__What to produce__
Repeat the line that contains "Cam Robinson | Play Recognition: 26 -> 20" exactly, along with each following line up to and including the last line of the entries.

═════ Task input

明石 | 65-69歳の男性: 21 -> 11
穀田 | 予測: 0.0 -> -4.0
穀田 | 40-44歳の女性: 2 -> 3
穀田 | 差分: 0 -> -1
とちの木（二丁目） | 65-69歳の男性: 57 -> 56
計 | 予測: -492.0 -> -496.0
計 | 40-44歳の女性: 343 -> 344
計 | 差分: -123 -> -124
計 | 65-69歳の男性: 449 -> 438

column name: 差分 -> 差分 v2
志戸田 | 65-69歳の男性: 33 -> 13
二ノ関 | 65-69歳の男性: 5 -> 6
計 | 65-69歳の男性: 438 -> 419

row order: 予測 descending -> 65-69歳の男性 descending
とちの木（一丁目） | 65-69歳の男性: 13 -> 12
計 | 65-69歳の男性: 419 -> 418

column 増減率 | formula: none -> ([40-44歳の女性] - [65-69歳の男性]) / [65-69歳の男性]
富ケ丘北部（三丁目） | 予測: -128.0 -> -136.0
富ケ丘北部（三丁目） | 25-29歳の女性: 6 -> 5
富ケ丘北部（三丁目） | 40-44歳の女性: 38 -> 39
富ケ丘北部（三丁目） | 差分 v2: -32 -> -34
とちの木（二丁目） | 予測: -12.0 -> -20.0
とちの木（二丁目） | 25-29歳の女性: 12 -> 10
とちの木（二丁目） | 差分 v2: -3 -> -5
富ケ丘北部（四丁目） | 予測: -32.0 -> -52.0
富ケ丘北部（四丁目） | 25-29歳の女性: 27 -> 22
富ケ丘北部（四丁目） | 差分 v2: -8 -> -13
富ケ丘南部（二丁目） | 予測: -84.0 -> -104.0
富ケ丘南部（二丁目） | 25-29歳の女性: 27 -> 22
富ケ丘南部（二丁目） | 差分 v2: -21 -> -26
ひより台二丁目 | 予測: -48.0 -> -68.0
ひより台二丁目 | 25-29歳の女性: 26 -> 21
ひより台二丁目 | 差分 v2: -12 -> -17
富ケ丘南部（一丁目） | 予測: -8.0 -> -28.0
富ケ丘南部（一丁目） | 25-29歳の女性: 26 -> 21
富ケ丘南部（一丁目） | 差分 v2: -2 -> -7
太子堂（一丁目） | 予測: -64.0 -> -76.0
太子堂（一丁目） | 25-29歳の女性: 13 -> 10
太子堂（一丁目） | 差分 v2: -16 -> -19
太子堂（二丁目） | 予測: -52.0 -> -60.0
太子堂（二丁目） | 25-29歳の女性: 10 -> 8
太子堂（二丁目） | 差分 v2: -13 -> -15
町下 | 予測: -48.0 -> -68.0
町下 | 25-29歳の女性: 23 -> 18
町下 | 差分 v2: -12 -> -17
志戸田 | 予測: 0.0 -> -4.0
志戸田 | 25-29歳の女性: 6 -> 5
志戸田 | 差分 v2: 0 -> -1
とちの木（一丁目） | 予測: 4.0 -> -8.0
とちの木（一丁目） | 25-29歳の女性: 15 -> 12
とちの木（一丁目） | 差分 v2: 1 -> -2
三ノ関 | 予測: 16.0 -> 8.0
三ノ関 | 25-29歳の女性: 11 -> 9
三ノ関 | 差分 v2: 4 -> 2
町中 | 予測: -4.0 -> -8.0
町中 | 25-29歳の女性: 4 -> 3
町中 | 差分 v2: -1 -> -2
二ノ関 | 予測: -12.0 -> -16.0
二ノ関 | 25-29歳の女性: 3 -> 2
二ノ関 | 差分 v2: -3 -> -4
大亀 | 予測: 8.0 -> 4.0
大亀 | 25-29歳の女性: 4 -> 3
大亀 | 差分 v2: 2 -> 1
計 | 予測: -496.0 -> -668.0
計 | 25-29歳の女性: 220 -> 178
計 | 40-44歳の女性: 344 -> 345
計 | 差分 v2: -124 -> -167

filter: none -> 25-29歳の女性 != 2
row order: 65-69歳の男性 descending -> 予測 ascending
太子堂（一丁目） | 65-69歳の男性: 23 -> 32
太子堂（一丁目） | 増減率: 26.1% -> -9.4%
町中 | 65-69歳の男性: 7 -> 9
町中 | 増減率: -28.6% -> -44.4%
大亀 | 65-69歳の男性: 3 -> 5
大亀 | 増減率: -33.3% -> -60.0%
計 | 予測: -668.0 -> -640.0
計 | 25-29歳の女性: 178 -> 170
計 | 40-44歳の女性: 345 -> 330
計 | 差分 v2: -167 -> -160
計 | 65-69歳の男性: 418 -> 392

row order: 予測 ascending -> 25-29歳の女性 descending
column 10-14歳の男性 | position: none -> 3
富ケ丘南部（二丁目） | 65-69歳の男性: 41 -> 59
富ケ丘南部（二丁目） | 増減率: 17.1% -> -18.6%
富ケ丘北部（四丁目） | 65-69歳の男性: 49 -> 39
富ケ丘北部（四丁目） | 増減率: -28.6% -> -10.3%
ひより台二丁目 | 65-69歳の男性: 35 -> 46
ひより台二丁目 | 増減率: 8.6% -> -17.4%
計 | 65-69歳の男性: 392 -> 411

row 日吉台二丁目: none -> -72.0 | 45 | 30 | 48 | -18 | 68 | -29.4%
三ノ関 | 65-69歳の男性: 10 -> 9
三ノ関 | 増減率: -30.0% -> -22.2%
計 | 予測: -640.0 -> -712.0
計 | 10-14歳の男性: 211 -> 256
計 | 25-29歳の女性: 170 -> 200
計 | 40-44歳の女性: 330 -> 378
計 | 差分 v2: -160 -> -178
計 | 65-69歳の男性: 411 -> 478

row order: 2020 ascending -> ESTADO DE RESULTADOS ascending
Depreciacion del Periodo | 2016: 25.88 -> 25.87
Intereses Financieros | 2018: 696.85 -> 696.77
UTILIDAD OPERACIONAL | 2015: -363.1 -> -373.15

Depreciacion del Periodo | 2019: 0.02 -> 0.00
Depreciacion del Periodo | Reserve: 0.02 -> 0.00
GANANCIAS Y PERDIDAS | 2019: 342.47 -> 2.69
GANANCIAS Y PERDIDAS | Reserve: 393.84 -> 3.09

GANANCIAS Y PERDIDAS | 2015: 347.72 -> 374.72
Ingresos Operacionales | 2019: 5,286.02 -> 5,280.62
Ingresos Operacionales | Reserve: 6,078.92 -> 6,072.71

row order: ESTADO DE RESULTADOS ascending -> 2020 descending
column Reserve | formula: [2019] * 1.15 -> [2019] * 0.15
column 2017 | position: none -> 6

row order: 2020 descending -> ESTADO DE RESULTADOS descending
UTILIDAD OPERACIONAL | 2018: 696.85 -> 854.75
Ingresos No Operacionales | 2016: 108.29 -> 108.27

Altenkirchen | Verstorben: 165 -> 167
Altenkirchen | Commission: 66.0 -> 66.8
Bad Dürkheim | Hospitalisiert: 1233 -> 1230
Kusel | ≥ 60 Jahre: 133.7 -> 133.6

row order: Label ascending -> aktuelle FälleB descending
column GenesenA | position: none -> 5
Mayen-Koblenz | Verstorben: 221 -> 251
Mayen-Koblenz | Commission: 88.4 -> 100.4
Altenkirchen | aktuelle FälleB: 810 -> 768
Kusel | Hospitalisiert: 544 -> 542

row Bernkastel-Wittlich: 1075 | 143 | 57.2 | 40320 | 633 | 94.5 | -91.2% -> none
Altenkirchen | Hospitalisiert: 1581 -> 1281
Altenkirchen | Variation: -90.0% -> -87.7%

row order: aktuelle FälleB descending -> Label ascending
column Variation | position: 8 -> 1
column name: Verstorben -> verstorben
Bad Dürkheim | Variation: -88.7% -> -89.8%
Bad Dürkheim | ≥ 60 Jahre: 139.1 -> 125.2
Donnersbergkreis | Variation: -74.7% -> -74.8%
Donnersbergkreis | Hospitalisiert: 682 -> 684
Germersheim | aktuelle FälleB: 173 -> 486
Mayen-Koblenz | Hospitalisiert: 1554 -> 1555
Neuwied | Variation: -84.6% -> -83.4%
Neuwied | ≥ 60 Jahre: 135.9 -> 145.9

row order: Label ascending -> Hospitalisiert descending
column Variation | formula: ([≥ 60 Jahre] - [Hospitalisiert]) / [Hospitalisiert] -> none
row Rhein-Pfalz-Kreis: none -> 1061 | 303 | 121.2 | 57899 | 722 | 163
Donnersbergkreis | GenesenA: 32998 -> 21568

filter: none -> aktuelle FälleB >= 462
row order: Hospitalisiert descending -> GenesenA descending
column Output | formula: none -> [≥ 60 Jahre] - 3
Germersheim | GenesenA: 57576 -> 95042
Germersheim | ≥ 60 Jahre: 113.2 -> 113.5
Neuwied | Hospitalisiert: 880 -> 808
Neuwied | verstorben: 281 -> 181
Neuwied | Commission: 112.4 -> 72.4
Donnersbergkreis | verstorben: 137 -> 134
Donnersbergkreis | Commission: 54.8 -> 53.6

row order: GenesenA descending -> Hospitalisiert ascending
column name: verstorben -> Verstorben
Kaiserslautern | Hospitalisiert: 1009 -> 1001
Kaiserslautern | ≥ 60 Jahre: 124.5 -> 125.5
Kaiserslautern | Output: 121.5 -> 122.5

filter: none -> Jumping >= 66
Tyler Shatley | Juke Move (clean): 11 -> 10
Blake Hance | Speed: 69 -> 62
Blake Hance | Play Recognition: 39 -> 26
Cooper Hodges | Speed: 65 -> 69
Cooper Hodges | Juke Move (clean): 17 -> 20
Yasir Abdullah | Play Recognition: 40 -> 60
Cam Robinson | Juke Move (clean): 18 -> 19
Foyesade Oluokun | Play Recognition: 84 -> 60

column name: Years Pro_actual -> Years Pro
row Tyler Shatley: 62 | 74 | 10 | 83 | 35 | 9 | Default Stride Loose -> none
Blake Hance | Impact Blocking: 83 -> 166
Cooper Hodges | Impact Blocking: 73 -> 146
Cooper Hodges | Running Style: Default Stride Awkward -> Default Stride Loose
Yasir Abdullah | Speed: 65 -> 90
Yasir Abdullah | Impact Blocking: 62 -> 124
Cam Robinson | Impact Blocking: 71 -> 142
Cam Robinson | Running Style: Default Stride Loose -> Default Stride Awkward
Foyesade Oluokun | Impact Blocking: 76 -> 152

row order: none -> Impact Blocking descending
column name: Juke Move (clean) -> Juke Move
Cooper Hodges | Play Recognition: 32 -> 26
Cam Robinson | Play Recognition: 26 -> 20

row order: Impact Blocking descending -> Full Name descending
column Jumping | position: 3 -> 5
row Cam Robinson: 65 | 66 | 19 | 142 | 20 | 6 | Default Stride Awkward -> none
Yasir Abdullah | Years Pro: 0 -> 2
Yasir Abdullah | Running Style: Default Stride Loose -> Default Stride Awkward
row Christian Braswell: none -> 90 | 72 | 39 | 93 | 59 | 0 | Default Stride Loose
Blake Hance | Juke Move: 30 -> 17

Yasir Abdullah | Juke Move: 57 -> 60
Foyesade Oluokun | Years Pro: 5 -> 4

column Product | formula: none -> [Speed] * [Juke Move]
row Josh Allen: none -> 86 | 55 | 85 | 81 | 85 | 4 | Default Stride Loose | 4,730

══════════

__Result below__
Cam Robinson | Play Recognition: 26 -> 20

row order: Impact Blocking descending -> Full Name descending
column Jumping | position: 3 -> 5
row Cam Robinson: 65 | 66 | 19 | 142 | 20 | 6 | Default Stride Awkward -> none
Yasir Abdullah | Years Pro: 0 -> 2
Yasir Abdullah | Running Style: Default Stride Loose -> Default Stride Awkward
row Christian Braswell: none -> 90 | 72 | 39 | 93 | 59 | 0 | Default Stride Loose
Blake Hance | Juke Move: 30 -> 17

Yasir Abdullah | Juke Move: 57 -> 60
Foyesade Oluokun | Years Pro: 5 -> 4

column Product | formula: none -> [Speed] * [Juke Move]
row Josh Allen: none -> 86 | 55 | 85 | 81 | 85 | 4 | Default Stride Loose | 4,730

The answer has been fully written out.